The Stanford and NACD surveys are excellent resources for health system governance committee discussion. The survey results are highly relevant to health system boards, especially to the extent that they address issues relating to critical board priorities, board involvement in strategy discussion, the state of board risk oversight, and benchmarks on governance practices.


Board Composition Practices


The 2016 edition of the annual Spencer Stuart Board Index offers health system board nominating committees with a valuable insight on how their peers on the boards of S&P 500 companies are addressing matters of board composition.
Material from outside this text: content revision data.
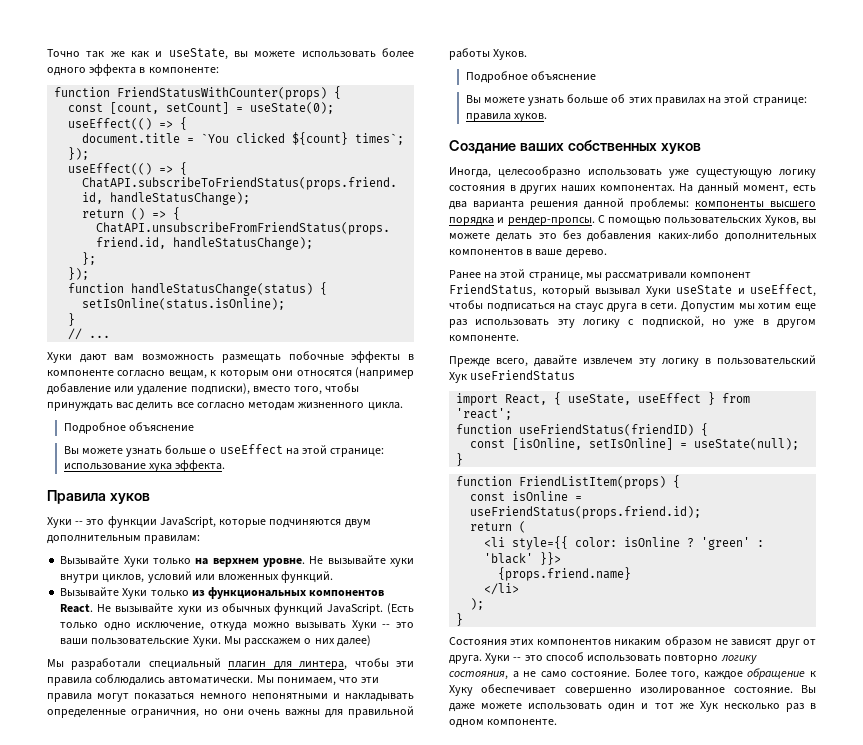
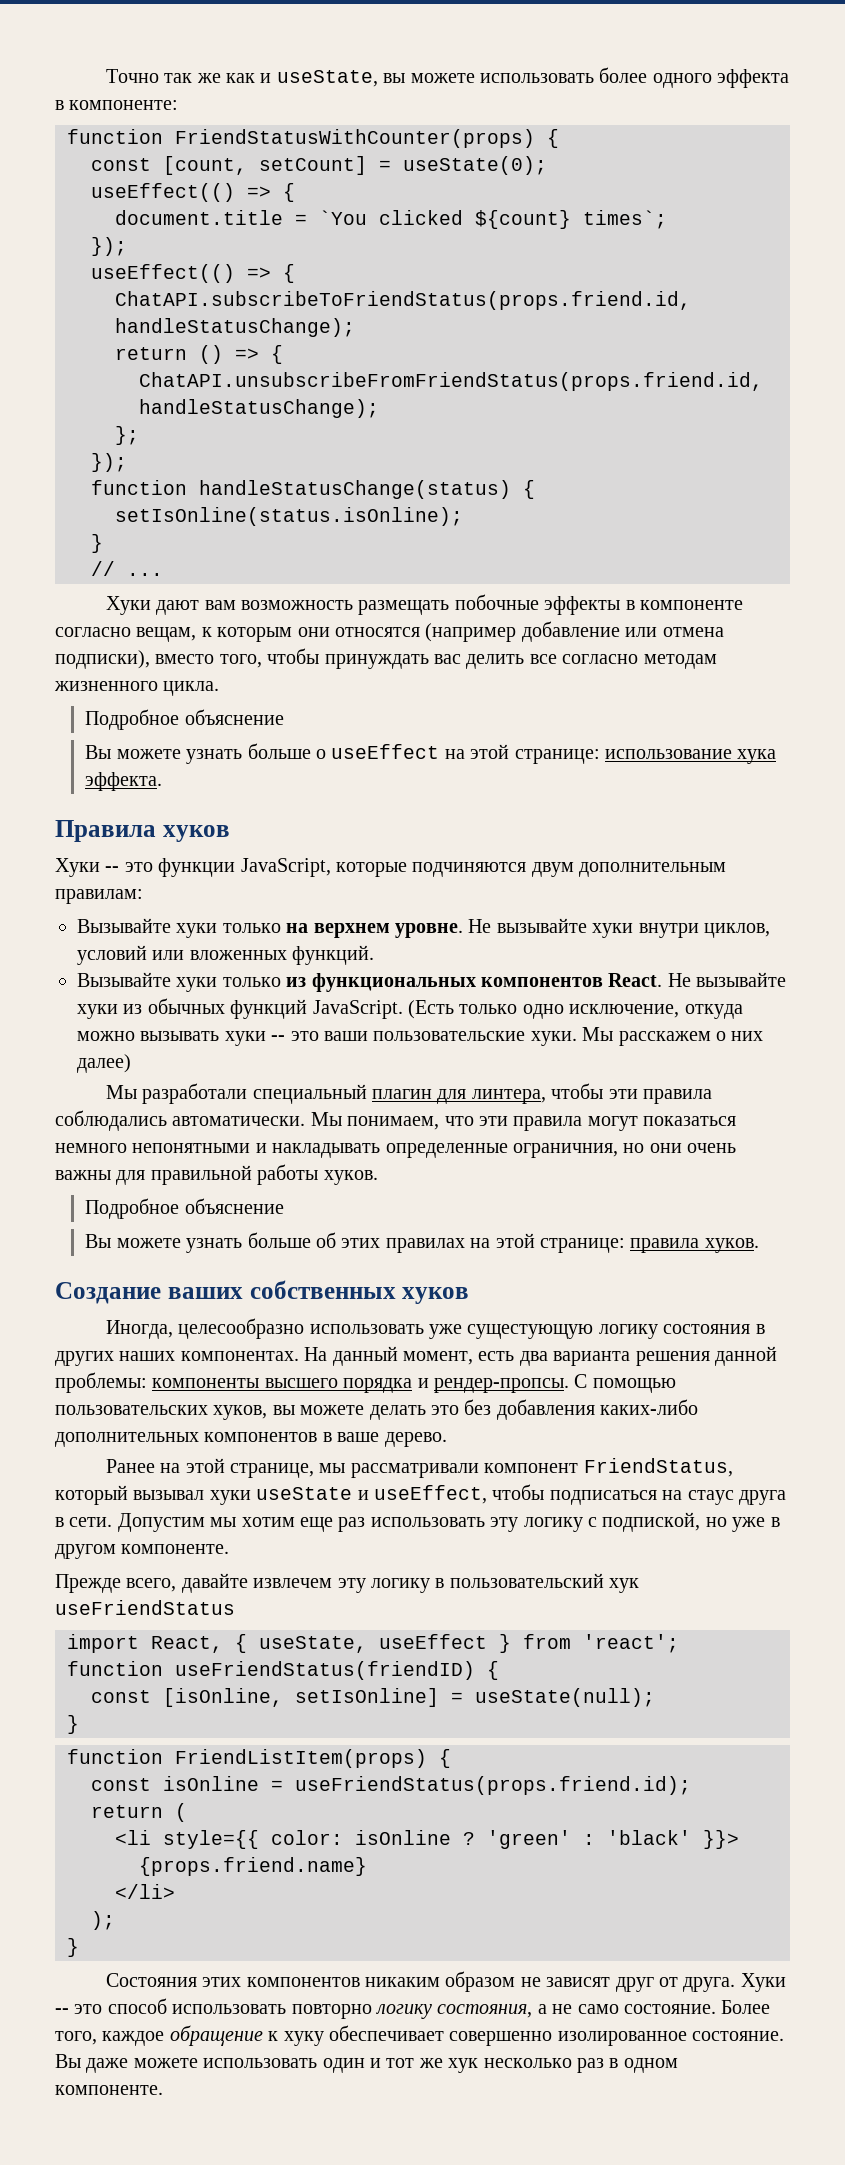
- Хуки дают вам возможность размещать побочные эффекты в компоненте согласно вещам, к которым они относятся (например добавление или удаление подписки), вместо того, чтобы принуждать вас делить все согласно методам жизненного цикла.
+ Хуки дают вам возможность размещать побочные эффекты в компоненте согласно вещам, к которым они относятся (например добавление или отмена подписки), вместо того, чтобы принуждать вас делить все согласно методам жизненного цикла.
- Вызывайте Хуки только на верхнем уровне.
+ Вызывайте хуки только на верхнем уровне.
- Вызывайте Хуки только из функциональных компонентов React.
+ Вызывайте хуки только из функциональных компонентов React.
- (Есть только одно исключение, откуда можно вызывать Хуки -- это ваши пользовательские Хуки.
+ (Есть только одно исключение, откуда можно вызывать хуки -- это ваши пользовательские хуки.
- Мы понимаем, что эти правила могут показаться немного непонятными и накладывать определенные ограничния, но они очень важны для правильной работы Хуков.
+ Мы понимаем, что эти правила могут показаться немного непонятными и накладывать определенные ограничния, но они очень важны для правильной работы хуков.
- С помощью пользовательских Хуков, вы можете делать это без добавления каких-либо дополнительных компонентов в ваше дерево.
+ С помощью пользовательских хуков, вы можете делать это без добавления каких-либо дополнительных компонентов в ваше дерево.
- Ранее на этой странице, мы рассматривали компонент FriendStatus, который вызывал Хуки useState и useEffect, чтобы подписаться на стаус друга в сети.
+ Ранее на этой странице, мы рассматривали компонент FriendStatus, который вызывал хуки useState и useEffect, чтобы подписаться на стаус друга в сети.
- Прежде всего, давайте извлечем эту логику в пользовательский Хук useFriendStatus
+ Прежде всего, давайте извлечем эту логику в пользовательский хук useFriendStatus
- Более того, каждое обращение к Хуку обеспечивает совершенно изолированное состояние.
+ Более того, каждое обращение к хуку обеспечивает совершенно изолированное состояние.
- Вы даже можете использовать один и тот же Хук несколько раз в одном компоненте.
+ Вы даже можете использовать один и тот же хук несколько раз в одном компоненте.

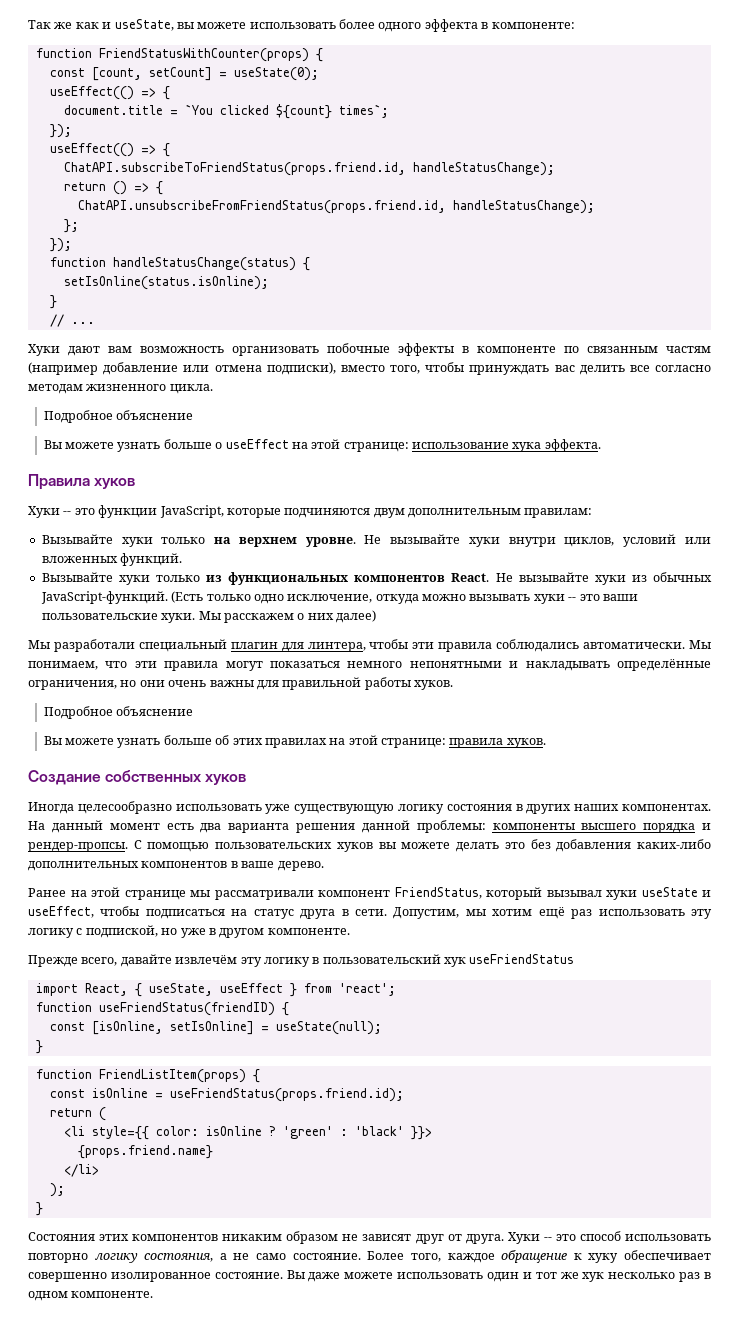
- Точно так же как и useState, вы можете использовать более одного эффекта в компоненте:
+ Так же как и useState, вы можете использовать более одного эффекта в компоненте:
- Хуки дают вам возможность размещать побочные эффекты в компоненте согласно вещам, к которым они относятся (например добавление или отмена подписки), вместо того, чтобы принуждать вас делить все согласно методам жизненного цикла.
+ Хуки дают вам возможность организовать побочные эффекты в компоненте по связанным частям (например добавление или отмена подписки), вместо того, чтобы принуждать вас делить все согласно методам жизненного цикла.
- Не вызывайте хуки из обычных функций JavaScript.
+ Не вызывайте хуки из обычных JavaScript-функций.
- Мы понимаем, что эти правила могут показаться немного непонятными и накладывать определенные ограничния, но они очень важны для правильной работы хуков.
+ Мы понимаем, что эти правила могут показаться немного непонятными и накладывать определённые ограничения, но они очень важны для правильной работы хуков.
- Создание ваших собственных хуков
+ Создание собственных хуков
- Иногда, целесообразно использовать уже сущестующую логику состояния в других наших компонентах.
+ Иногда целесообразно использовать уже существующую логику состояния в других наших компонентах.
- На данный момент, есть два варианта решения данной проблемы: компоненты высшего порядка и рендер-пропсы.
+ На данный момент есть два варианта решения данной проблемы: компоненты высшего порядка и рендер-пропсы.
- С помощью пользовательских хуков, вы можете делать это без добавления каких-либо дополнительных компонентов в ваше дерево.
+ С помощью пользовательских хуков вы можете делать это без добавления каких-либо дополнительных компонентов в ваше дерево.
- Ранее на этой странице, мы рассматривали компонент FriendStatus, который вызывал хуки useState и useEffect, чтобы подписаться на стаус друга в сети.
+ Ранее на этой странице мы рассматривали компонент FriendStatus, который вызывал хуки useState и useEffect, чтобы подписаться на статус друга в сети.
- Допустим мы хотим еще раз использовать эту логику с подпиской, но уже в другом компоненте.
+ Допустим, мы хотим ещё раз использовать эту логику с подпиской, но уже в другом компоненте.
- Прежде всего, давайте извлечем эту логику в пользовательский хук useFriendStatus
+ Прежде всего, давайте извлечём эту логику в пользовательский хук useFriendStatus

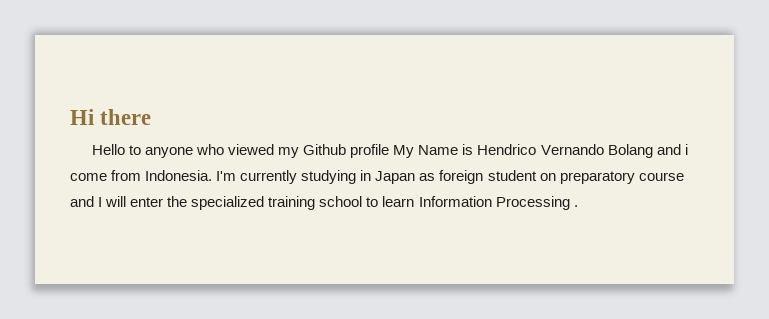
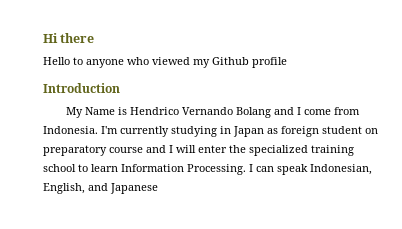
- Hello to anyone who viewed my Github profile My Name is Hendrico Vernando Bolang and i come from Indonesia.
+ Hello to anyone who viewed my Github profile
+ Introduction
+ My Name is Hendrico Vernando Bolang and I come from Indonesia.
- I'm currently studying in Japan as foreign student on preparatory course and I will enter the specialized training school to learn Information Processing .
+ I'm currently studying in Japan as foreign student on preparatory course and I will enter the specialized training school to learn Information Processing. I can speak Indonesian, English, and Japanese

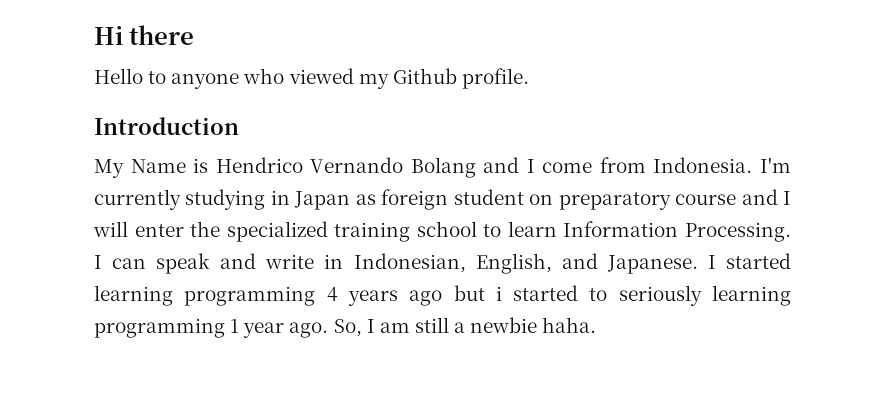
- Hello to anyone who viewed my Github profile
+ Hello to anyone who viewed my Github profile.
- I can speak Indonesian, English, and Japanese
+ I can speak and write in Indonesian, English, and Japanese. I started learning programming 4 years ago but i started to seriously learning programming 1 year ago. So, I am still a newbie haha.

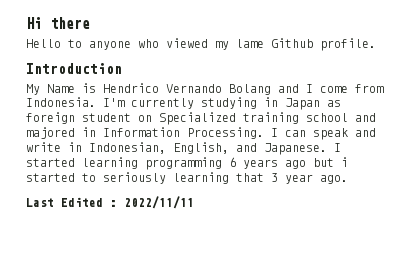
- Hello to anyone who viewed my Github profile.
+ Hello to anyone who viewed my lame Github profile.
- I'm currently studying in Japan as foreign student on preparatory course and I will enter the specialized training school to learn Information Processing.
+ I'm currently studying in Japan as foreign student on Specialized training school and majored in Information Processing.
- I started learning programming 4 years ago but i started to seriously learning programming 1 year ago. So, I am still a newbie haha.
+ I started learning programming 6 years ago but i started to seriously learning that 3 year ago.
+ Last Edited : 2022/11/11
In the absence of particularly reliable data on board composition practices of large nonprofit health systems, the Spencer Stuart report might provide a useful point of reference to the nominating committee.

Particularly interesting data relate to such key factors as (i) the qualifications and background of new independent directors joining boards; (ii) a decrease in actively serving senior executive officers (e.g., CEOs and COOs) joining the boards of other companies; (iii) wide disparity in practice as to director tenure, term limits and retirement age; (iv) overboarding concerns and policies; (v) the extent to which companies implement evaluations of the full board, committees and individual directors; (vi) trends in board size and meeting frequency; (vii) board member compensation; and (viii) board representation of women and minorities.

To be sure, some public company board practices reflect pressure from activist investors, and the short term/long term interests conflict. That notwithstanding, experience suggests that the vast majority of governance practices reflected in the Spencer Stuart and similar public company surveys are worthy of reference by nonprofit health system boards because of their similarity in operational and financial sophistication.


Supporting Unusual Compensation Decisions


An article in the December 27 Boston Globe demonstrates the organizational value of additional diligence by the board and its executive compensation committee in establishing a strong record of support and reasonableness for executive compensation decisions that may be regarded by others as unusual or an outlier.

The article focused on a $1.34 million payment made by a large nonprofit organization (noted in the article as one of the largest in Massachusetts) to its long-time president. The article notes that the amount was paid in 2014, but was disclosed on a recently filed Form 990 return. The board chair commented on the president’s value and cited the fact that the president had consistently been underpaid relative to leaders of similar nonprofits over the preceding decade. The article, and the subsequent mention in the Chronicle of Philanthropy, is notable in demonstrating the value of board leadership providing a succinct and supportive explanation of an unusual compensation decision. Because unusual or large compensation amounts can generate media scrutiny potentially years later (as demonstrated by this article’s focus on a 2014 payment), other organizations also should be ready to provide appropriate and supportive comments on their compensation decisions – even several years after the fact.